- TASK OBJECTIVE -
In your copy, set down the entries exactly and exclude the pictures.

★ ★ ★ ★ ★ ★ ★

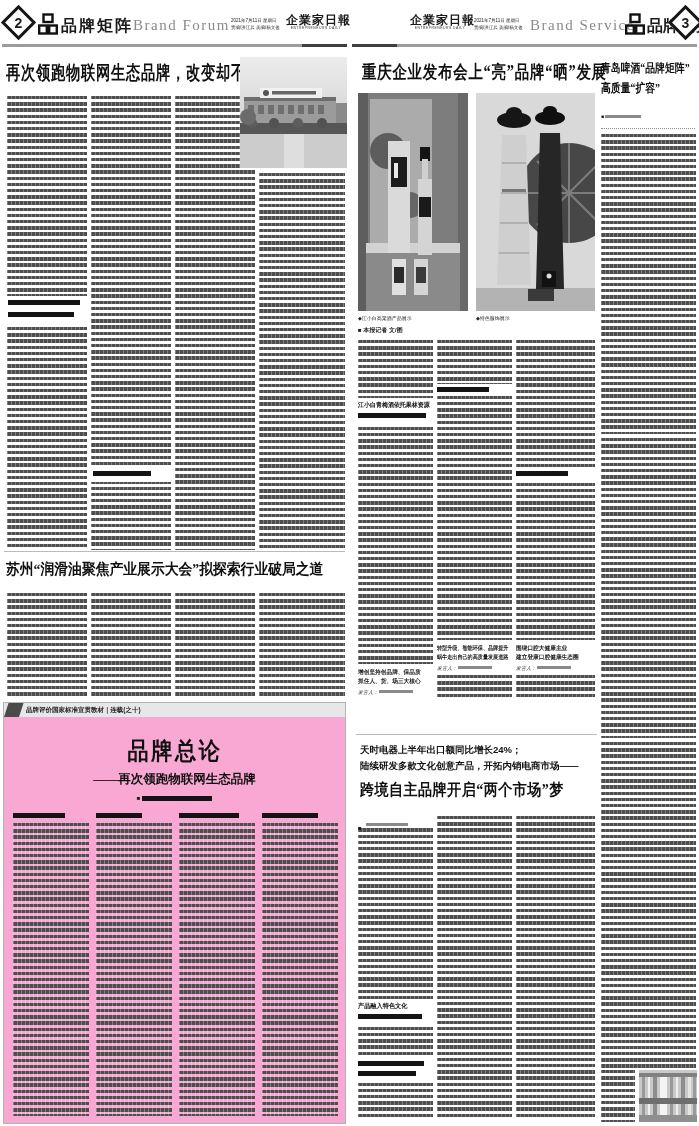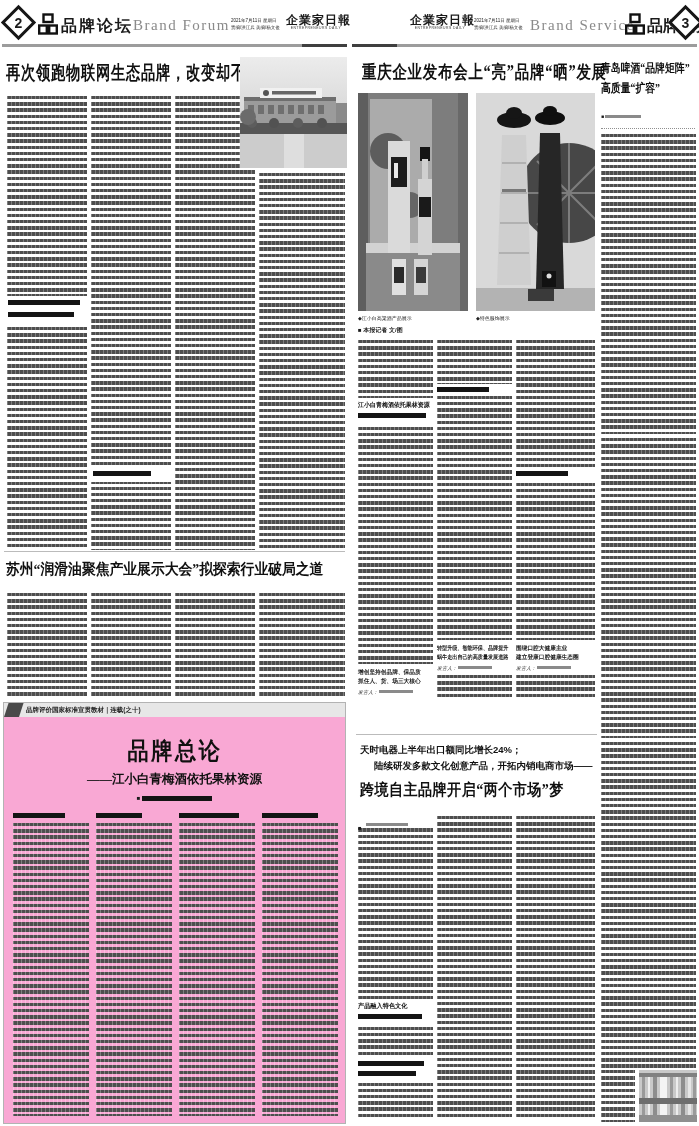--- a/index.html
+++ b/index.html
@@ -57,7 +57,7 @@
         <rect x="11.2" y="12.5" width="7.6" height="8" fill="none" stroke="#111" stroke-width="2.4"></rect>
       </svg>
     </span>
-    <div class="abs sectioncn" style="left:61px;top:16px;">品牌论坛</div>
+    <div class="abs sectioncn" style="left:61px;top:16px;">品牌矩阵</div>
     <div class="abs sectionen mono" style="left:133px;top:17px;">Brand Forum</div>
     <div class="abs datebox" style="left:231px;top:17px;">
       <div>2021年7月11日 星期日</div>

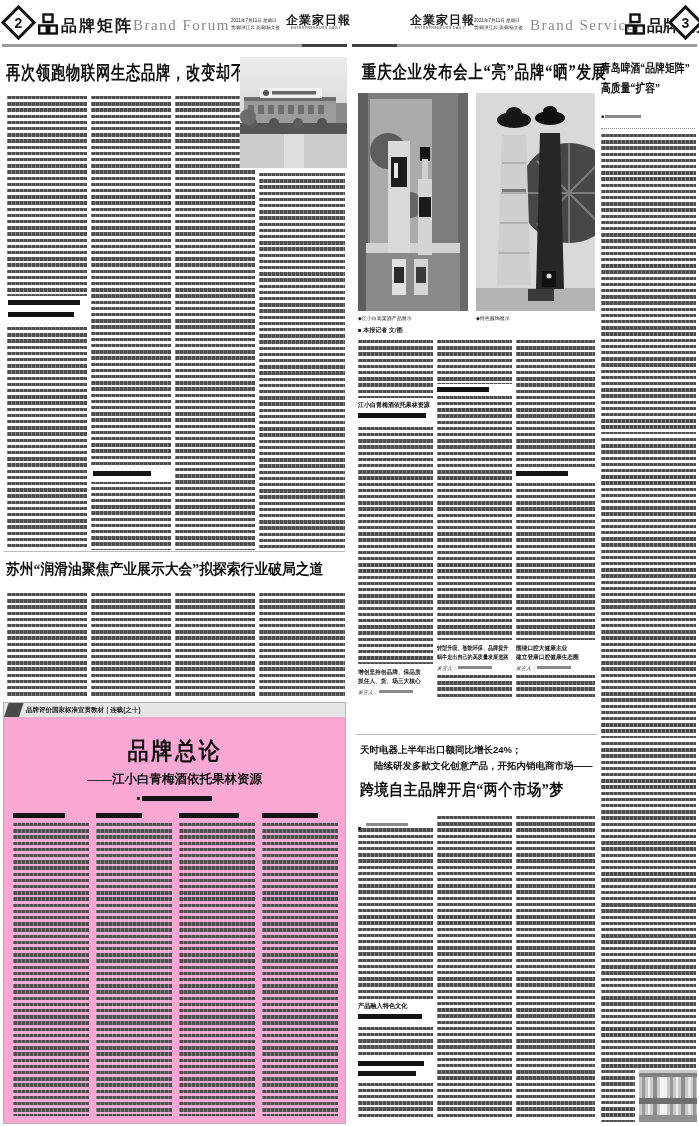--- a/index.html
+++ b/index.html
@@ -280,7 +280,7 @@
     <div class="abs" style="left:8px;top:734px;width:241px;height:1px;background:#bbb;"></div>
 
     <div class="abs kicker" style="left:12px;top:744px;">天时电器上半年出口额同比增长24%；</div>
-    <div class="abs kicker" style="left:26px;top:760px;">陆续研发多款文化创意产品，开拓内销电商市场——</div>
+    <div class="abs kicker" style="left:12px;top:760px;">陆续研发多款文化创意产品，开拓内销电商市场——</div>
     <div class="abs hl serif" style="left:12px;top:780px;font-size:16px;transform:scaleX(.88);letter-spacing:.5px;">跨境自主品牌开启“两个市场”梦</div>
 
     <div class="abs gk" style="left:10px;top:816px;width:75px;height:304px;"></div>

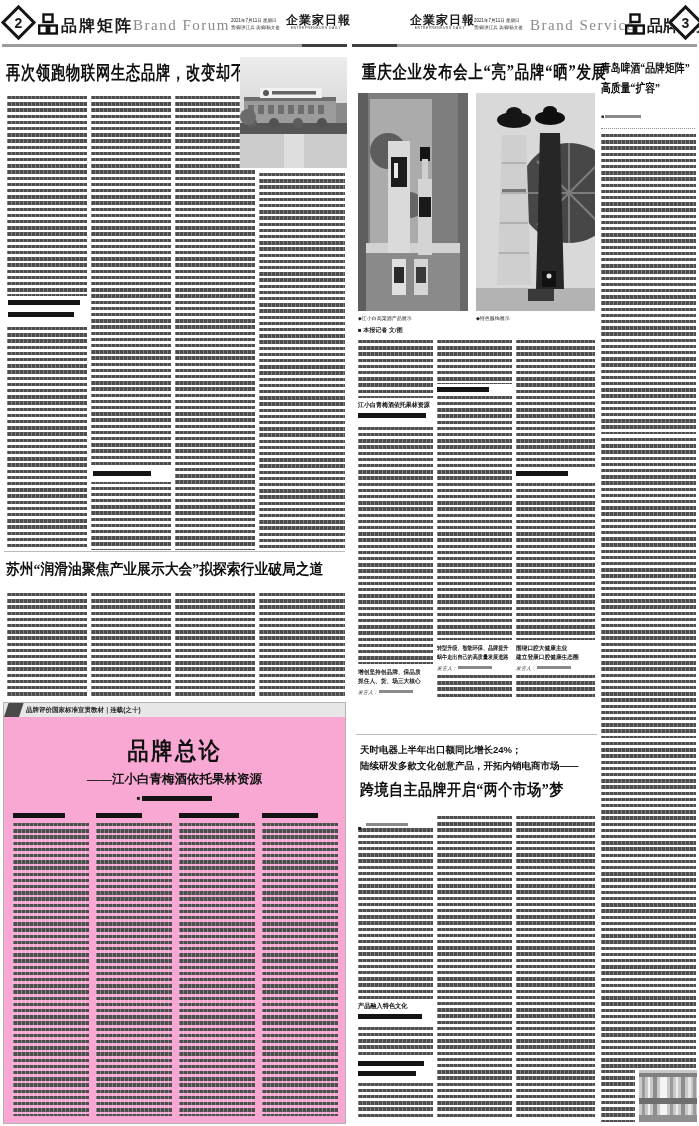--- a/index.html
+++ b/index.html
@@ -135,7 +135,7 @@
         <span class="ribbon-text">品牌评价国家标准宣贯教材｜连载(之十)</span>
       </div>
       <div class="hl serif" style="position:absolute;left:50%;top:32px;font-size:24px;letter-spacing:3px;transform:translateX(-50%) scaleX(.88);transform-origin:center top;">品牌总论</div>
-      <div class="hl serif" style="position:absolute;left:50%;top:68px;font-size:12.5px;transform:translateX(-50%);transform-origin:center top;">——江小白青梅酒依托果林资源</div>
+      <div class="hl serif" style="position:absolute;left:50%;top:68px;font-size:12.5px;transform:translateX(-50%);transform-origin:center top;">——再次领跑物联网生态品牌</div>
       <div class="abs" style="left:0;top:92px;width:100%;text-align:center;font-size:6px;">
         <span>■</span>
         <span class="gkb bar" style="width:70px;height:5px;"></span>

★ ★ ★ ★ ★ ★ ★

- SOLUTION BELOW -
--- a/index.html
+++ b/index.html
@@ -57,7 +57,7 @@
         <rect x="11.2" y="12.5" width="7.6" height="8" fill="none" stroke="#111" stroke-width="2.4"></rect>
       </svg>
     </span>
-    <div class="abs sectioncn" style="left:61px;top:16px;">品牌论坛</div>
+    <div class="abs sectioncn" style="left:61px;top:16px;">品牌矩阵</div>
     <div class="abs sectionen mono" style="left:133px;top:17px;">Brand Forum</div>
     <div class="abs datebox" style="left:231px;top:17px;">
       <div>2021年7月11日 星期日</div>

--- a/index.html
+++ b/index.html
@@ -280,7 +280,7 @@
     <div class="abs" style="left:8px;top:734px;width:241px;height:1px;background:#bbb;"></div>
 
     <div class="abs kicker" style="left:12px;top:744px;">天时电器上半年出口额同比增长24%；</div>
-    <div class="abs kicker" style="left:26px;top:760px;">陆续研发多款文化创意产品，开拓内销电商市场——</div>
+    <div class="abs kicker" style="left:12px;top:760px;">陆续研发多款文化创意产品，开拓内销电商市场——</div>
     <div class="abs hl serif" style="left:12px;top:780px;font-size:16px;transform:scaleX(.88);letter-spacing:.5px;">跨境自主品牌开启“两个市场”梦</div>
 
     <div class="abs gk" style="left:10px;top:816px;width:75px;height:304px;"></div>

--- a/index.html
+++ b/index.html
@@ -135,7 +135,7 @@
         <span class="ribbon-text">品牌评价国家标准宣贯教材｜连载(之十)</span>
       </div>
       <div class="hl serif" style="position:absolute;left:50%;top:32px;font-size:24px;letter-spacing:3px;transform:translateX(-50%) scaleX(.88);transform-origin:center top;">品牌总论</div>
-      <div class="hl serif" style="position:absolute;left:50%;top:68px;font-size:12.5px;transform:translateX(-50%);transform-origin:center top;">——江小白青梅酒依托果林资源</div>
+      <div class="hl serif" style="position:absolute;left:50%;top:68px;font-size:12.5px;transform:translateX(-50%);transform-origin:center top;">——再次领跑物联网生态品牌</div>
       <div class="abs" style="left:0;top:92px;width:100%;text-align:center;font-size:6px;">
         <span>■</span>
         <span class="gkb bar" style="width:70px;height:5px;"></span>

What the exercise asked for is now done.